Data has a better idea

Sandeep Murthy , Monish Pathare
7th June 2022

We believe in a hybrid future of a data driven venture capital fund, with our products like The Gallery and Cerebro. We are building towards a future where fund managers and technology can work seamlessly together, driving greater value. As we look forward to leveraging machine learning algorithms using the data we have collected, data would work hand in hand with our traditional venture capital process making end to end processes more efficient

In one line, venture capital is primarily investors supporting early and growth stage companies that are building innovative and disruptive businesses.
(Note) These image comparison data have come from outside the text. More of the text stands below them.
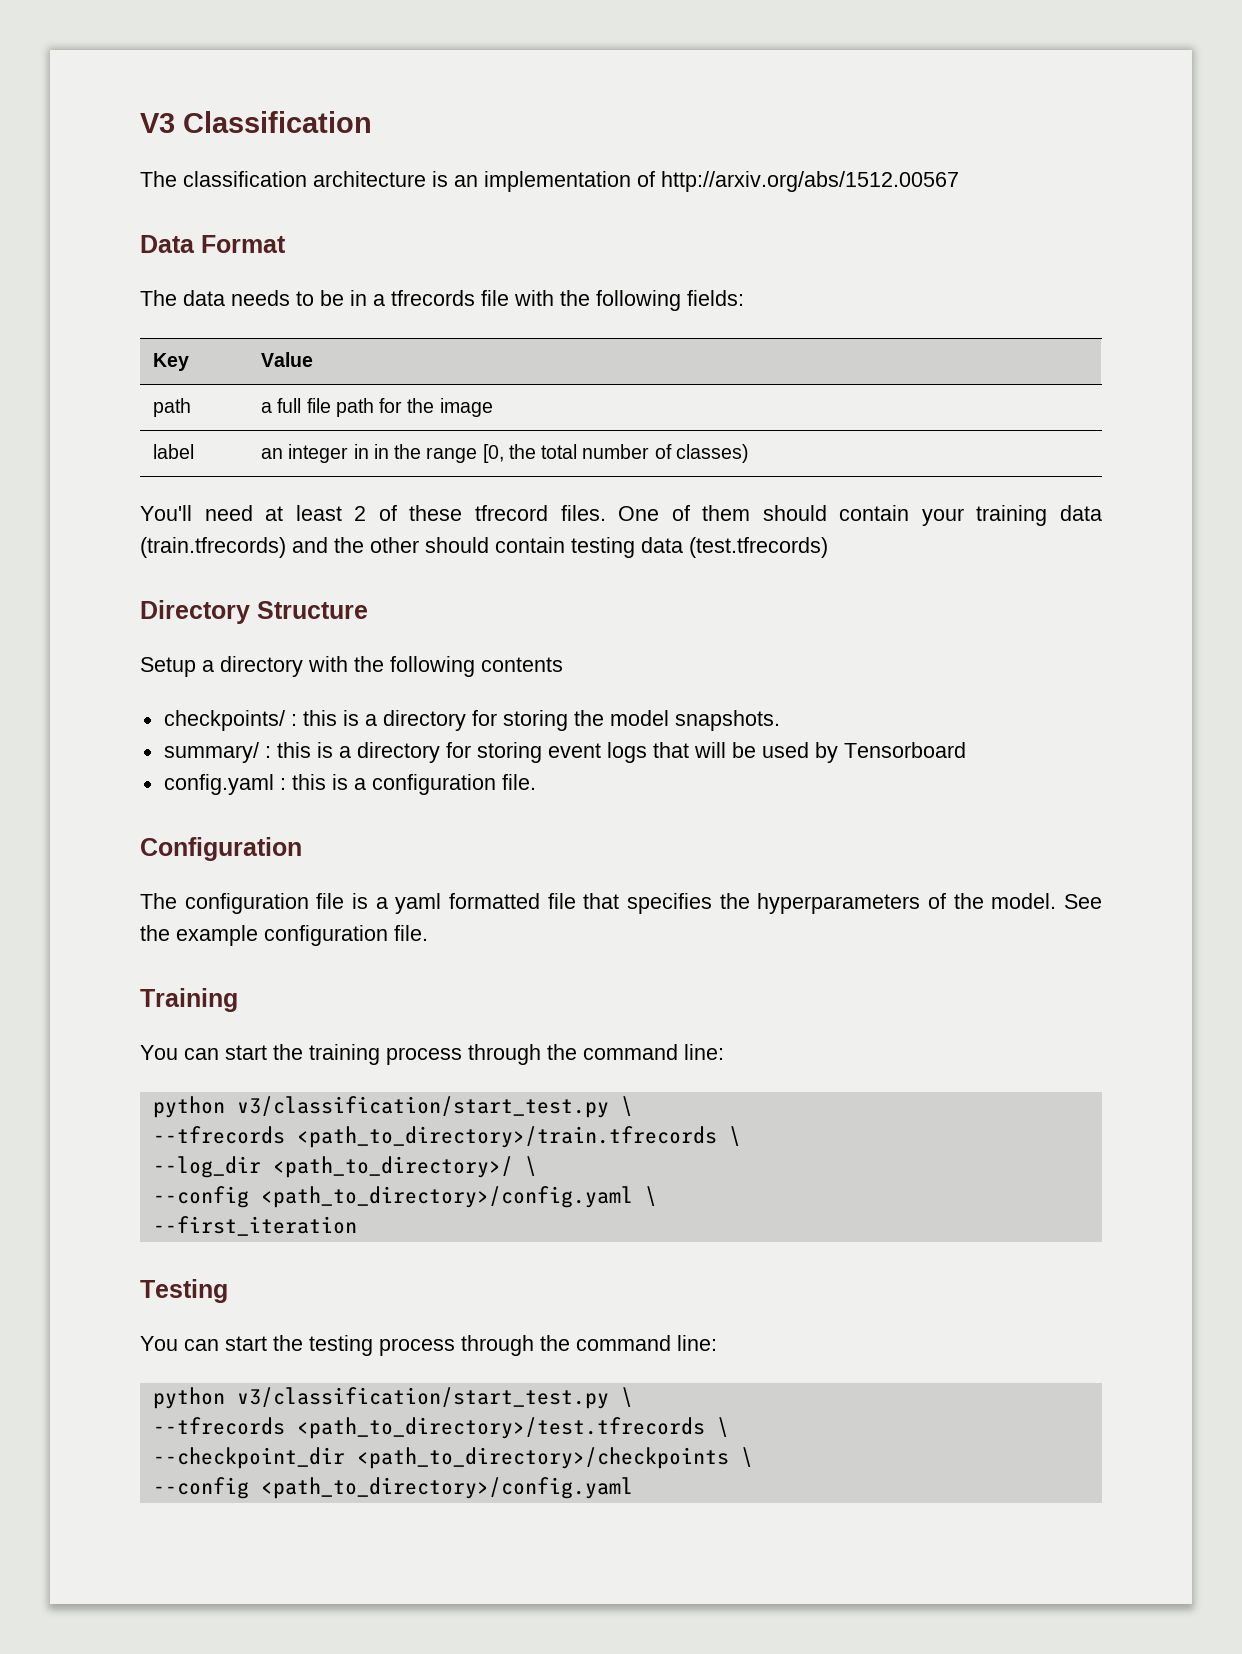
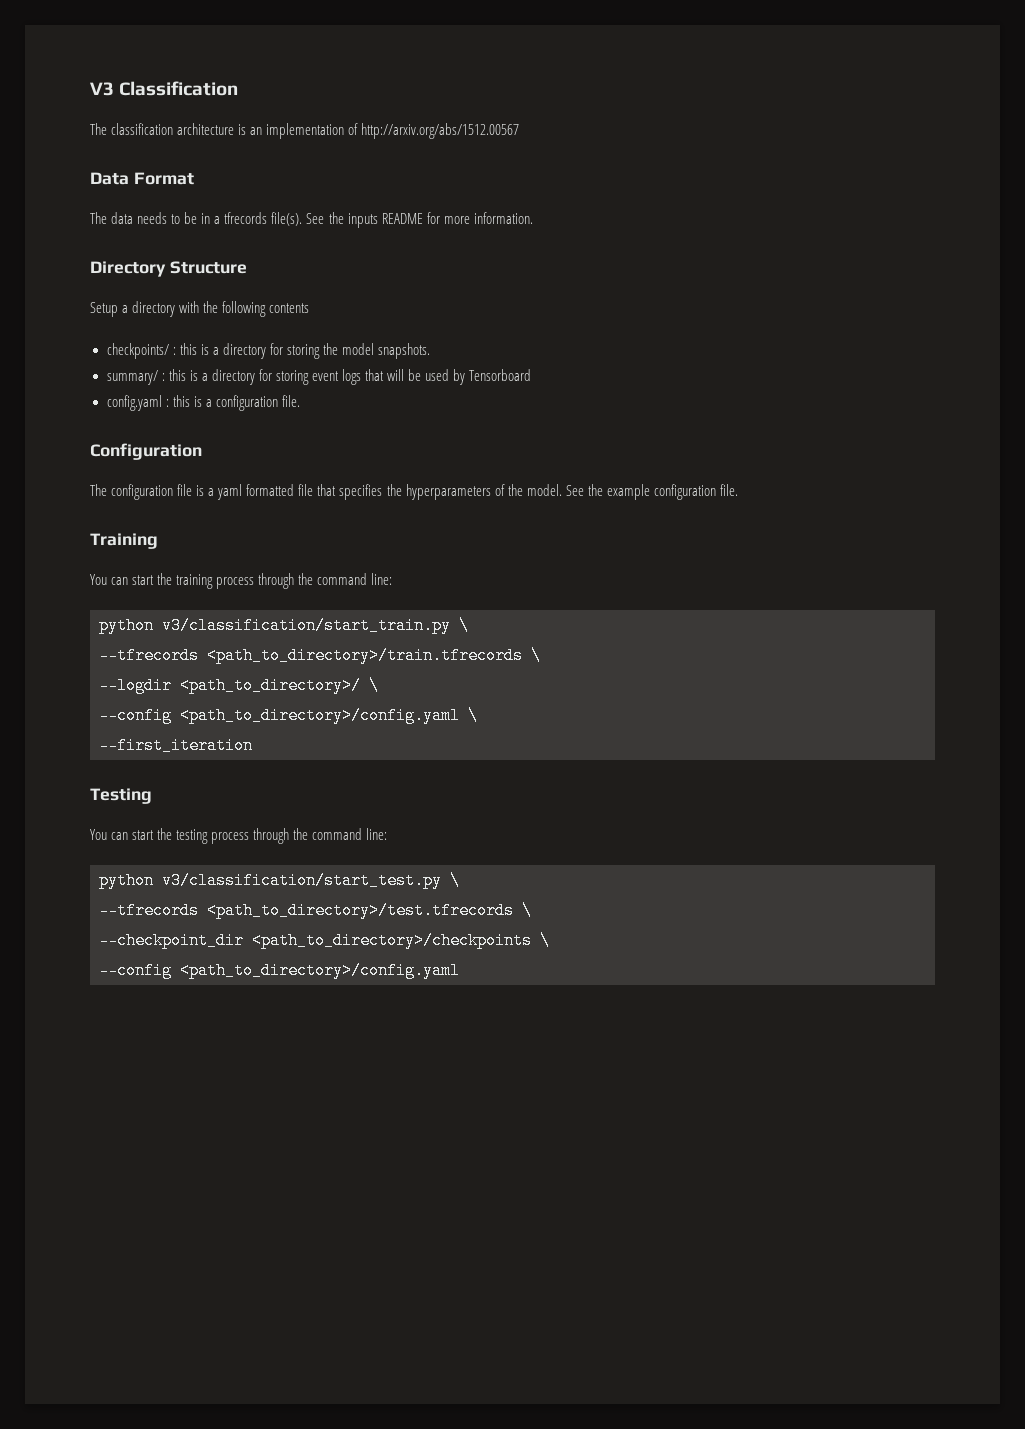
[481,290,744,311] [152,353,189,371] [260,352,313,367] [152,398,191,417] [260,398,493,417] [152,444,194,459] [260,444,749,463] [140,505,1102,526] [140,537,828,558] file with the following fields: // Key | Value // path | a full file path for the image // label | an integer in in the range [0, the total number of classes) // You'll need at least 2 of these tfrecord files. One of them should contain your training data (train.tfrecords) and the other should contain testing data (test.tfrecords) -> [271,212,533,228] file(s). See the inputs README for more information.
[236,1096,609,1118] v3/classification/start_test.py -> [162,617,451,634] v3/classification/start_train.py
[152,1156,261,1178] --log_dir -> [99,677,172,694] --logdir

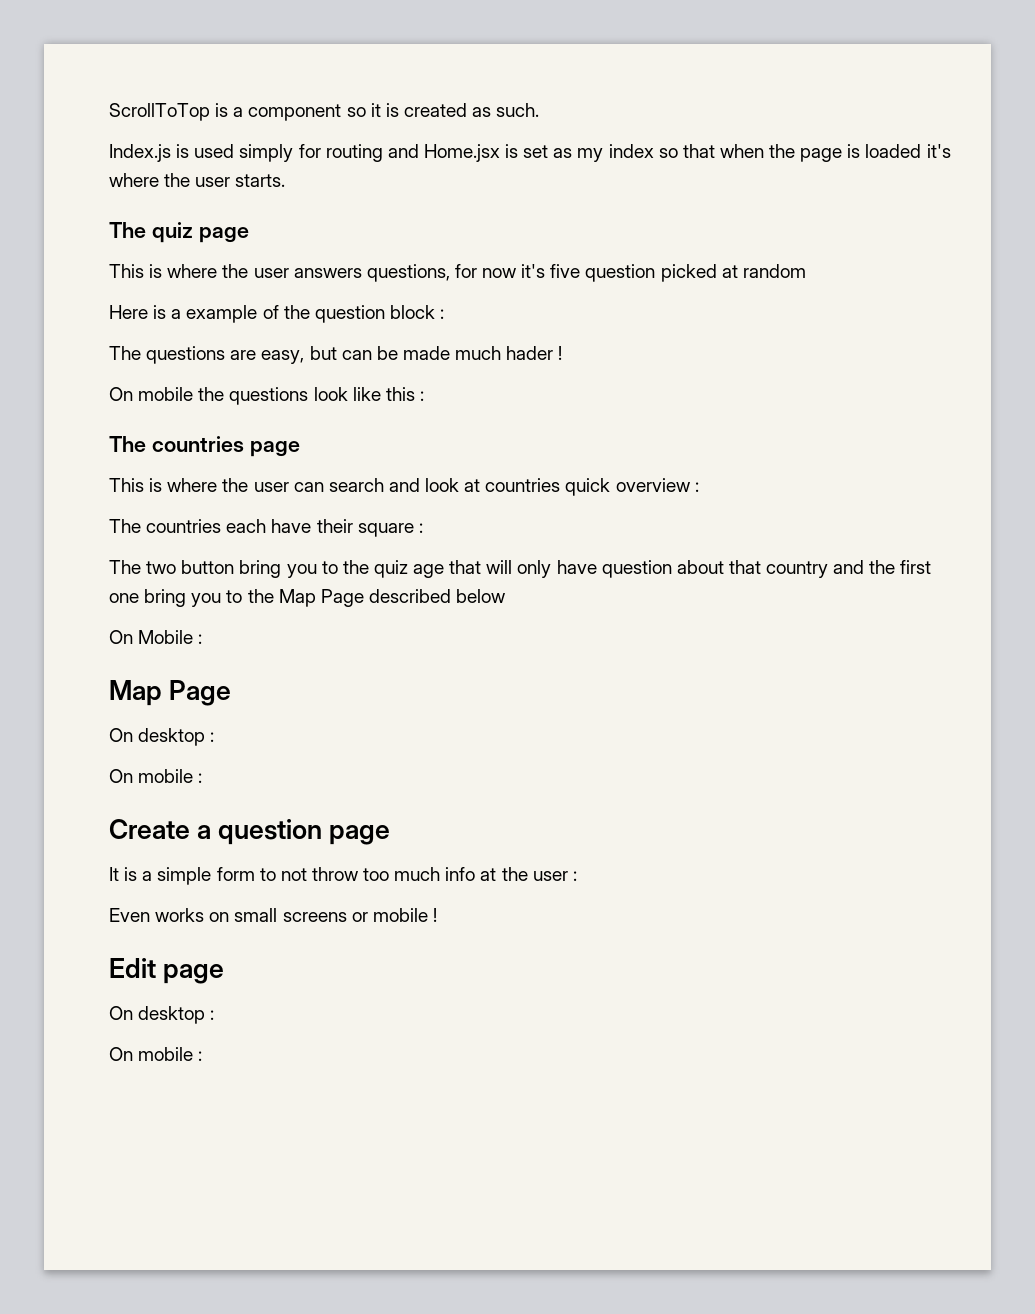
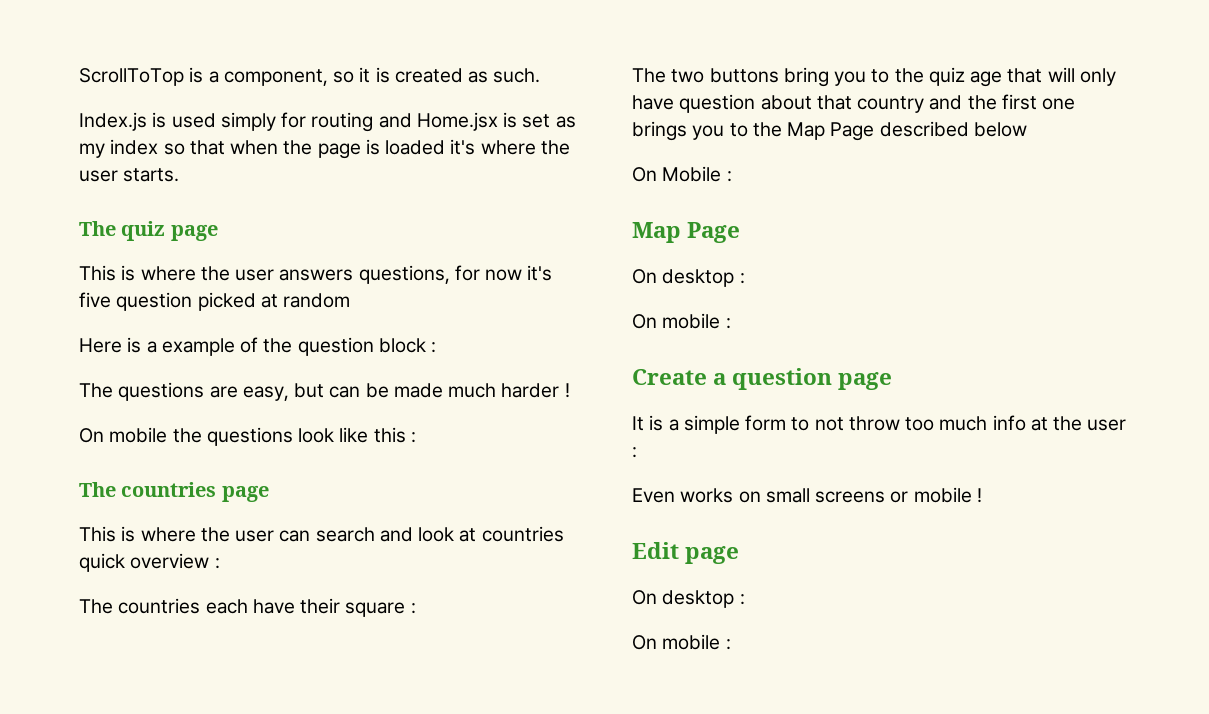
[248,104,342,121] component -> [223,69,328,86] component,
[506,346,554,360] hader -> [501,383,560,398] harder
[181,560,235,574] button -> [709,68,779,83] buttons
[144,589,187,607] bring -> [632,121,687,141] brings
It is an industry that has been largely driven by qualitative signals and network effects, but in the recent decade we are seeing a gradual transformation in how venture capital funds operate. Advancements in technology and data analytics over the past two decades have paved the way for “disruption” to find its way back into the venture capital industry. The abundance of private company data from platforms like PitchBook, Tracxn and Crunchbase (which didn’t exist 20 years ago) has enabled VCs to build models to integrate data into the various stages of the venture capital investment process, right from sourcing & screening to aiding the portfolio post their investment.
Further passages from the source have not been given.